On touche ici à la principale caractéristique de l’enseignement de Barthes : au lieu d’imposer des contenus « enseignables » aux élèves, celui-ci a préféré éveiller chez eux des mécanismes de résistance contre les généralisations ambiantes (et pas uniquement pédagogiques), en suscitant chez l’élève un sentiment de liberté. Kristeva précise qu’il ne s’agit cependant pas d’une « liberté tapageuse », revendiquant des « droits pour on ne sait quelle identité et communautés idéologique ou sexuelle, méconnue ou opprimée »[37]. Pour Barthes, au moins au temps des Mythologies, le terrain privilégié sur lequel la liberté peut se réaliser est la sémiologie, comprise comme sémioclastie visant à déchiffrer la « défaillance des idoles, des mythes, des récits, des signes, du langage même »[38].
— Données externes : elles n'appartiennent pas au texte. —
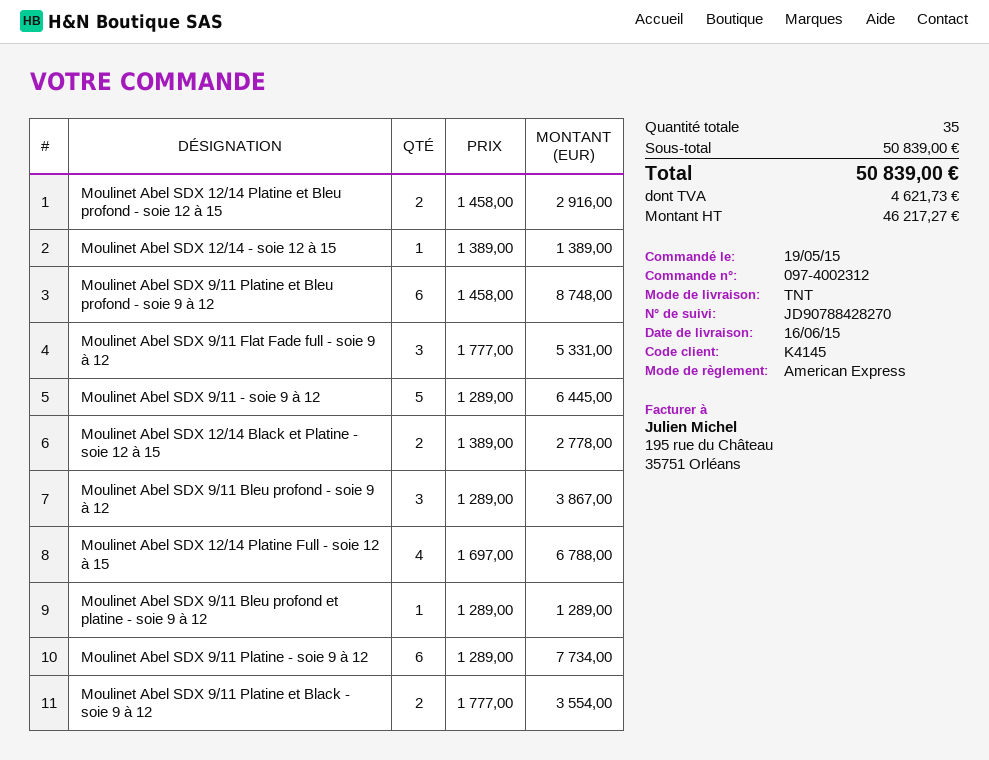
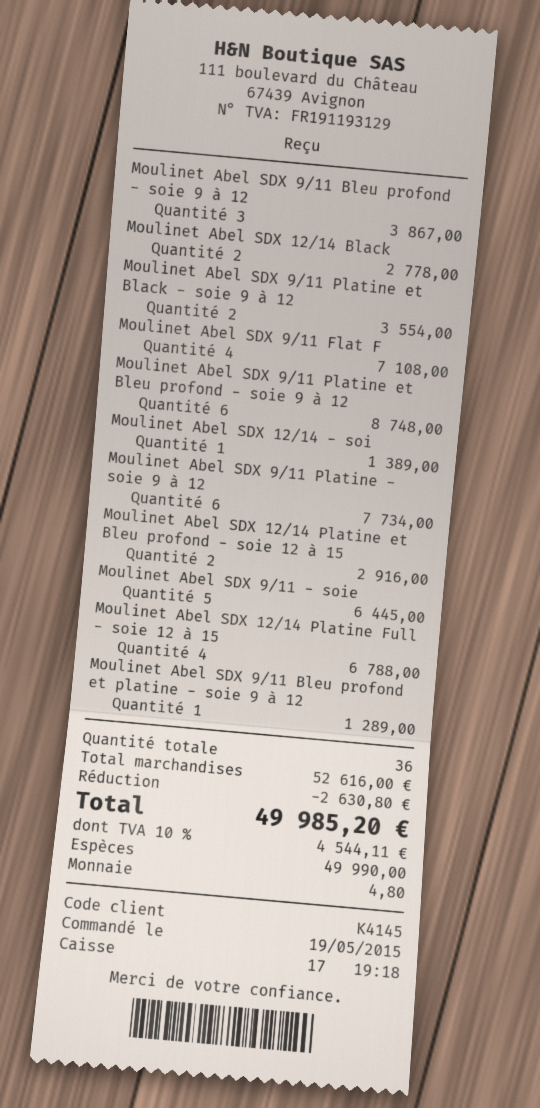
payment method: American Express -> cash
Moulinet Abel SDX 9/11 Flat Fade full - soie 9 à 12: 3 for 5331.00 -> 4 for 7108.00
total quantity: 35 -> 36
subtotal: 50839.00 -> 52616.00
discount: none -> 2630.80
tax: 4621.73 -> 4544.11
total: 50839.00 -> 49985.20

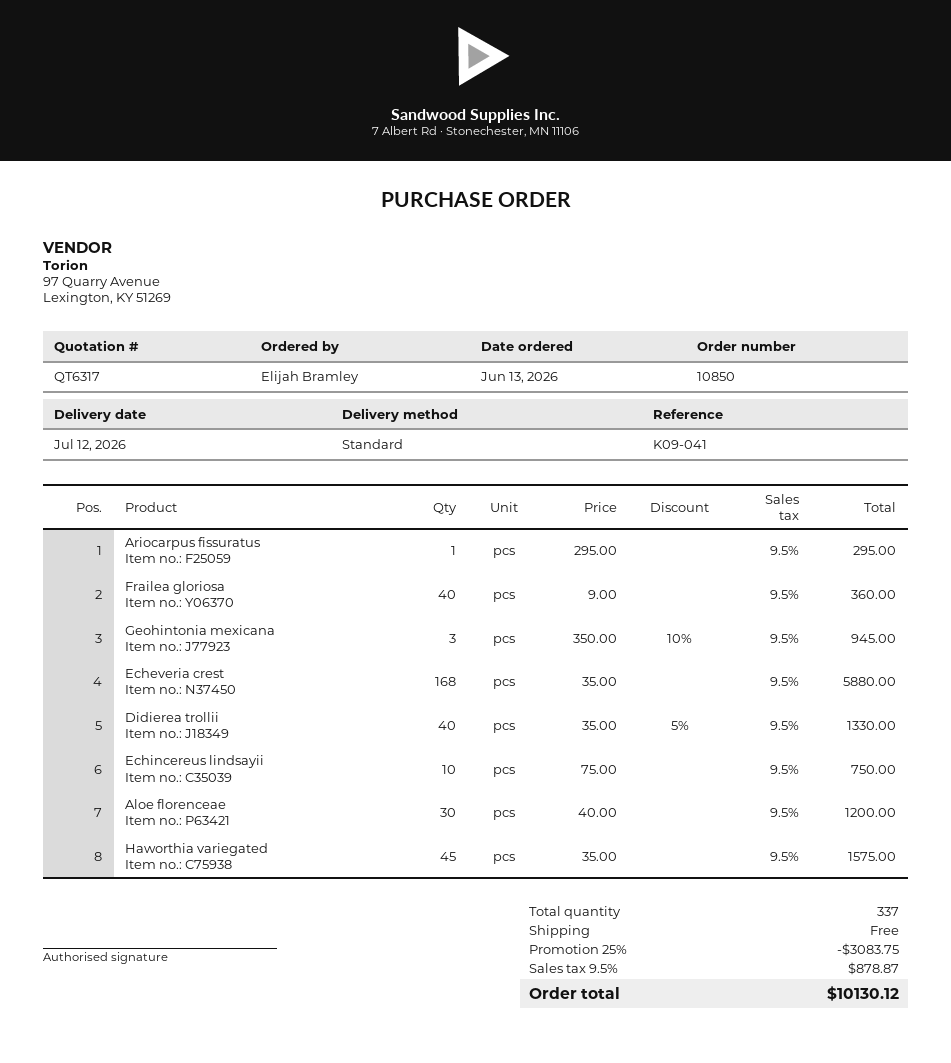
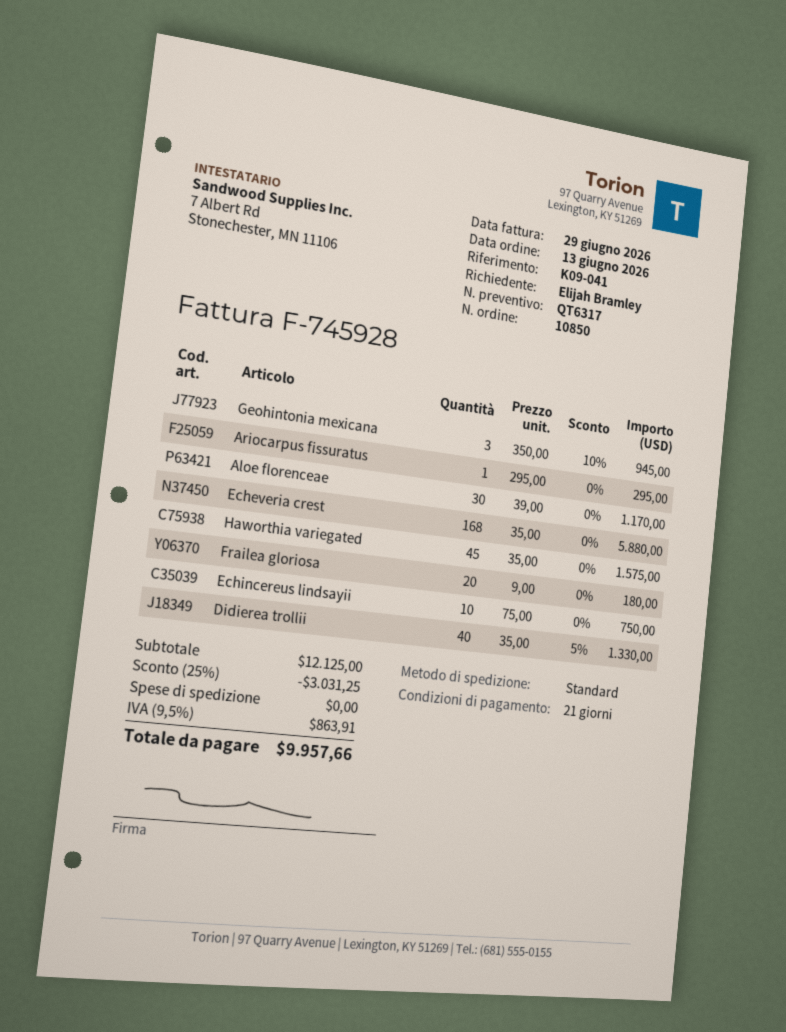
Frailea gloriosa: 40 x 9.00 = 360.00 -> 20 x 9.00 = 180.00
Aloe florenceae: 30 x 40.00 = 1200.00 -> 30 x 39.00 = 1170.00
discount: 25% = 3083.75 -> 25% = 3031.25
tax: 9.5% = 878.87 -> 9.5% = 863.91
total: 10130.12 -> 9957.66

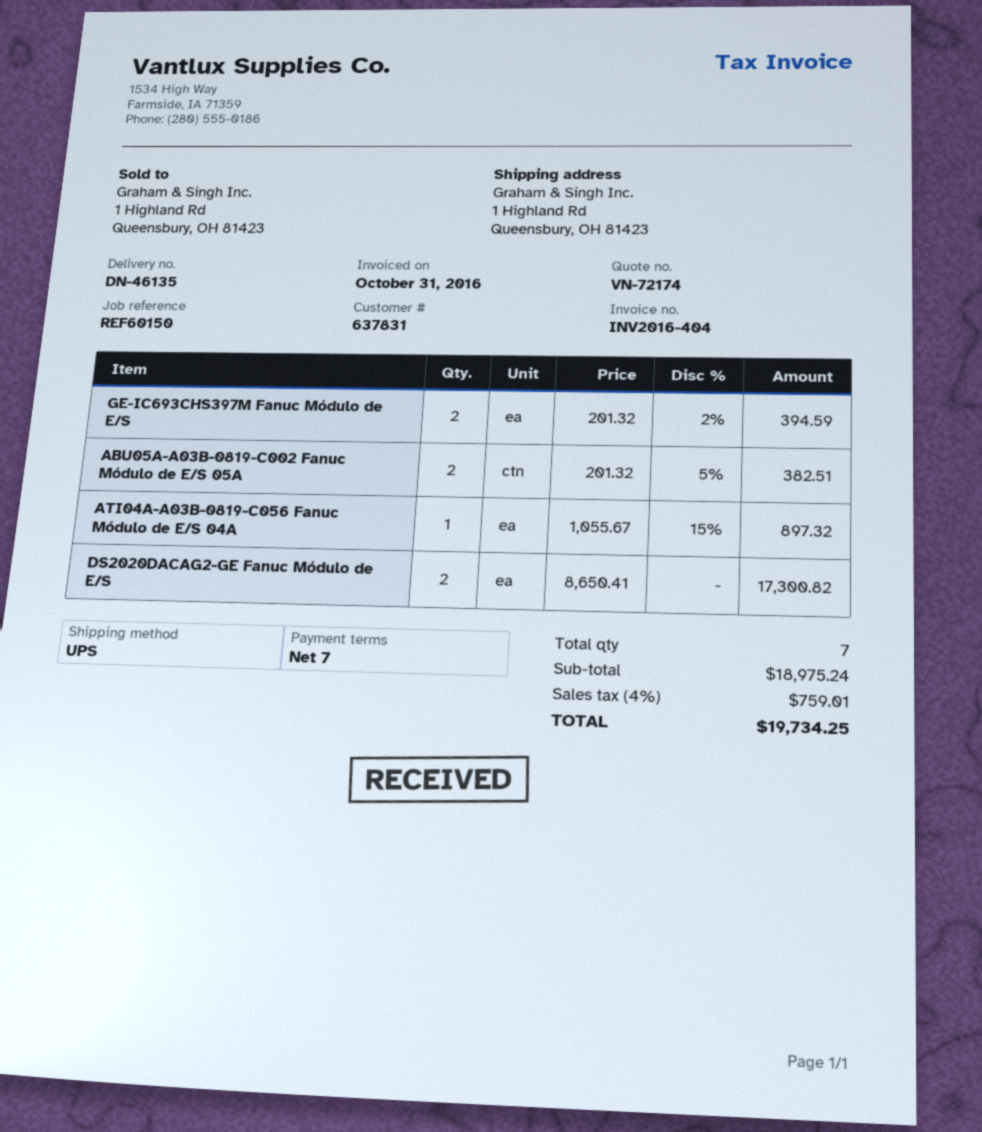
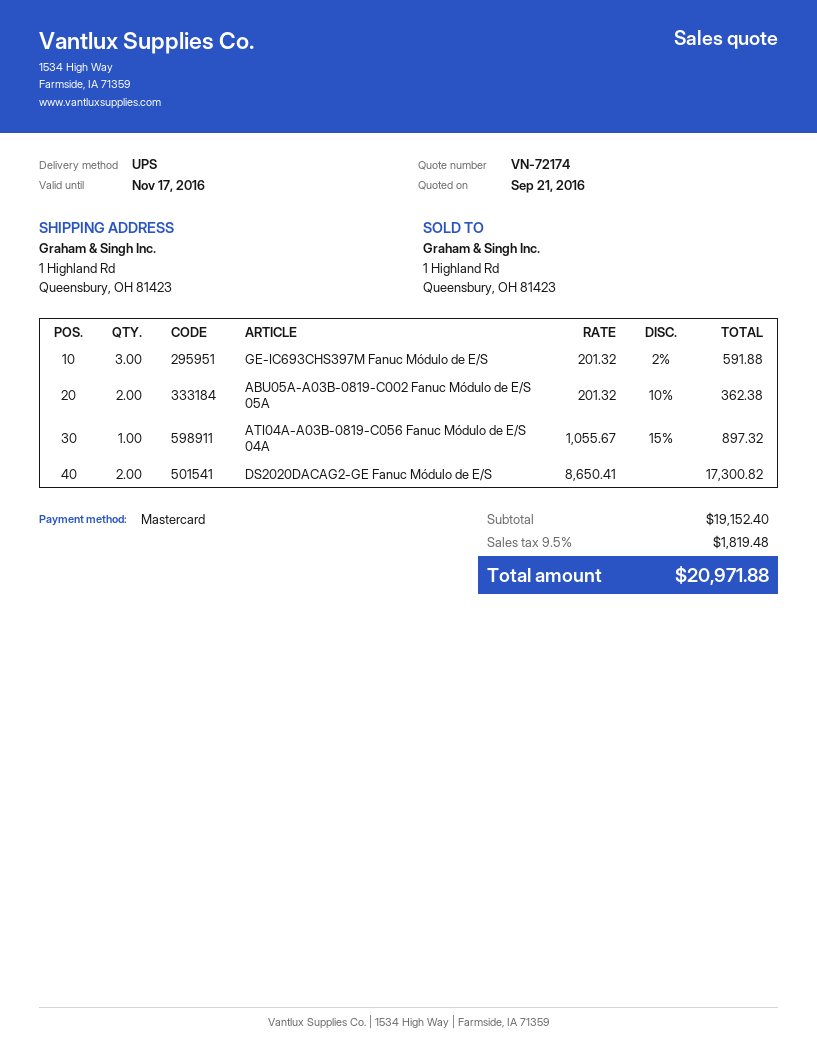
GE-IC693CHS397M Fanuc Módulo de E/S: 2 x 201.32 - 2% = 394.59 -> 3 x 201.32 - 2% = 591.88
ABU05A-A03B-0819-C002 Fanuc Módulo de E/S 05A: 2 x 201.32 - 5% = 382.51 -> 2 x 201.32 - 10% = 362.38
subtotal: 18975.24 -> 19152.40
tax: 4% = 759.01 -> 9.5% = 1819.48
total: 19734.25 -> 20971.88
L’importance des Mythologies est d’autant plus perceptible si, avec Kristeva, on conçoit ce livre comme ce qui « préfigure le discours technique de l’aventure sémiologique »[39]. Lorsque Julia Kristeva évoque l’activité sémiologique de Roland Barthes, elle le fait en partie pour réfuter les critiques qui le méprisent, le stigmatisant pour son attitude apparemment apolitique. Comme l’a fait Barthes évoquant les voix critiques à l’encontre de Sèméiôtikè (basées sur une interprétation erronée de son statut « théorique ») pour les réfuter immédiatement, Kristeva défend pour sa part les écrits de Barthes en mettant l’accent sur leur potentiel politique : évoquant « l’analyse spécifiquement barthésienne » contenue dans Mythologies, elle y perçoit « une incision politique »[40].
Pour saisir le caractère politique de ces analyses, il ne faut surtout pas les comprendre « comme des rejets purs et simples des rituels nationaux ou sociaux »[41] ; « Barthes nous invite plutôt à penser que toute l’intimité moderne s’est réfugiée dans ces clichés qu’on ne saurait négliger et encore moins abolir... car, à les détruire, on porterait atteinte à cette intimité même.»[42] Nous comprenons ainsi que Barthes, politiquement engagé, n’est pas un révélateur de vérité, mais « un détracteur de la censure »[43]. Kristeva souligne également que, déjà dans Le Degré zéro de l'écriture publié en 1953, cette démystification est partiellement présente en tant que « création de nouveaux objets de sens et de déchiffrement, parmi lesquels et au premier plan, l’écriture »[44].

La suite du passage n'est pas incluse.